# hahaha tried to kiss a girl



## Cassoulet94 (Apr 3, 2014)

hahahahahaha yesterday night I was in a night club, I was drunk and I tried to kiss a girl for the first time in my life (I'm 21). 

Our head were touching and then I tried to kiss her. Don't remember too much what happened. 

Each time I touched her lips, she removed her head. But she stayed very close to me, so I don't know if it was a game or if I suck so much at kissing.

I know that at the end, I got tired of it so I left her alone. I think the real reason is that I was scared that I was doing really bad so I left her before she could left me haha.

Maybe I was very bad but at least it was with a random girl I will never see again so it's ok. She was very cute though.

ps: maybe too many haha but I think I'm still a littledrunk, despite the fact that in my country it is 11am.


----------



## mjkittredge (Sep 8, 2012)

She might have been interested but nervous. Congrats on overcoming your SA enough to go there, dance, dance with a girl, and try that. 
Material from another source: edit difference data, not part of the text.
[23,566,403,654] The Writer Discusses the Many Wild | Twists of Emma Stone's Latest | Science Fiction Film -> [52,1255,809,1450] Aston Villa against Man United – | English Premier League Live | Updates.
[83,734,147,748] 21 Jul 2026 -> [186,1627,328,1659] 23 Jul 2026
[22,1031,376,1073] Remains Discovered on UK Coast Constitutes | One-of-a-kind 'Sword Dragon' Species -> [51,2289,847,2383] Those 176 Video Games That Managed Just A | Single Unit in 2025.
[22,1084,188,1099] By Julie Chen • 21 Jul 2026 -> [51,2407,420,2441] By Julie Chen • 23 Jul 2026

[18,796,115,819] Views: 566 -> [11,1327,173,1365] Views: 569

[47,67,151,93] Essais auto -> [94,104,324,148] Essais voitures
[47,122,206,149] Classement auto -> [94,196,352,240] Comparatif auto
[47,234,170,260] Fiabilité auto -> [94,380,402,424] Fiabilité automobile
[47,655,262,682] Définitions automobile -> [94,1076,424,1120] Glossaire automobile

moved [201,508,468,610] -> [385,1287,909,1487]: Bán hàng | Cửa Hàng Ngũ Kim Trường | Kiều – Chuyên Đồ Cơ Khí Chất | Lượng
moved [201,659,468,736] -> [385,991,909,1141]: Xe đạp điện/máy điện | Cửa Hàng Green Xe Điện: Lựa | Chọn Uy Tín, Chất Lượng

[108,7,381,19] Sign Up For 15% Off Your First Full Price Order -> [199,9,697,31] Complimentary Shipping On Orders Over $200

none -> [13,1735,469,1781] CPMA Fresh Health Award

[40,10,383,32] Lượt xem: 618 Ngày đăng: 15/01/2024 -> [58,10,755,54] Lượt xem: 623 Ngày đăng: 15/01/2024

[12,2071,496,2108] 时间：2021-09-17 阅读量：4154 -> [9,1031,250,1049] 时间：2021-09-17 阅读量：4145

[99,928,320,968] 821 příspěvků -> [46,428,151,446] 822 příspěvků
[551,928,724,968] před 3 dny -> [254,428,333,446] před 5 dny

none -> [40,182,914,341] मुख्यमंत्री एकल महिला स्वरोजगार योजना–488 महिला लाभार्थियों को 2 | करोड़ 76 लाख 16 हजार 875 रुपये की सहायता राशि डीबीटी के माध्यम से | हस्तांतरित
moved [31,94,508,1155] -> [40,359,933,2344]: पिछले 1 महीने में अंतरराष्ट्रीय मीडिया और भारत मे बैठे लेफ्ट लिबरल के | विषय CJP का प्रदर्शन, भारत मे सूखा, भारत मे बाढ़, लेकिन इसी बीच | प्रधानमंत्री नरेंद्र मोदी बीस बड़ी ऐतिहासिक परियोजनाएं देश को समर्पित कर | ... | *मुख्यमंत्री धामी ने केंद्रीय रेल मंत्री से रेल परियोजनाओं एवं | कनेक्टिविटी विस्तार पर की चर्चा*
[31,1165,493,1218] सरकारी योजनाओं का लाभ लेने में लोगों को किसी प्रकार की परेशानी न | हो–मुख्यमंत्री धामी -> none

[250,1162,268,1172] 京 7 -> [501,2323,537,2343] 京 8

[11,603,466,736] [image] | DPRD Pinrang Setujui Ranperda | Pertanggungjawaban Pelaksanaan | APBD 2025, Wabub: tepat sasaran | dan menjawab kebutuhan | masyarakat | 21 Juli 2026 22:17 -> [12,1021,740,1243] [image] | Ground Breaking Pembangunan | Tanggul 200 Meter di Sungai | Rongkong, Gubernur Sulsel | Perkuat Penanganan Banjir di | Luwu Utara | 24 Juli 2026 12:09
If they move their head, just brush your lips lightly against some other sensitive spots - their ears, the side of their neck, the back of their neck if their hair is up, breathe a slow hot breath against that skin after. Drives them wild.


----------



## SofaKing (May 9, 2014)

Or your breath was knocking her out of the way. Getting drunk is a fast path to dragon breath. But, regardless, pro move, bro.


----------



## Cassoulet94 (Apr 3, 2014)

mjkittredge said:


> She might have been interested but nervous. Congrats on overcoming your SA enough to go there, dance, dance with a girl, and try that.
> 
> If they move their head, just brush your lips lightly against some other sensitive spots - their ears, the side of their neck, the back of their neck if their hair is up, breathe a slow hot breath against that skin after. Drives them wild.


Yeah thanks for this advice ! I really think I don't have SA anymore. The only thing that I still have to do is gaining experience with girls and all of a sudden I have a lot of opportunities it's awesome !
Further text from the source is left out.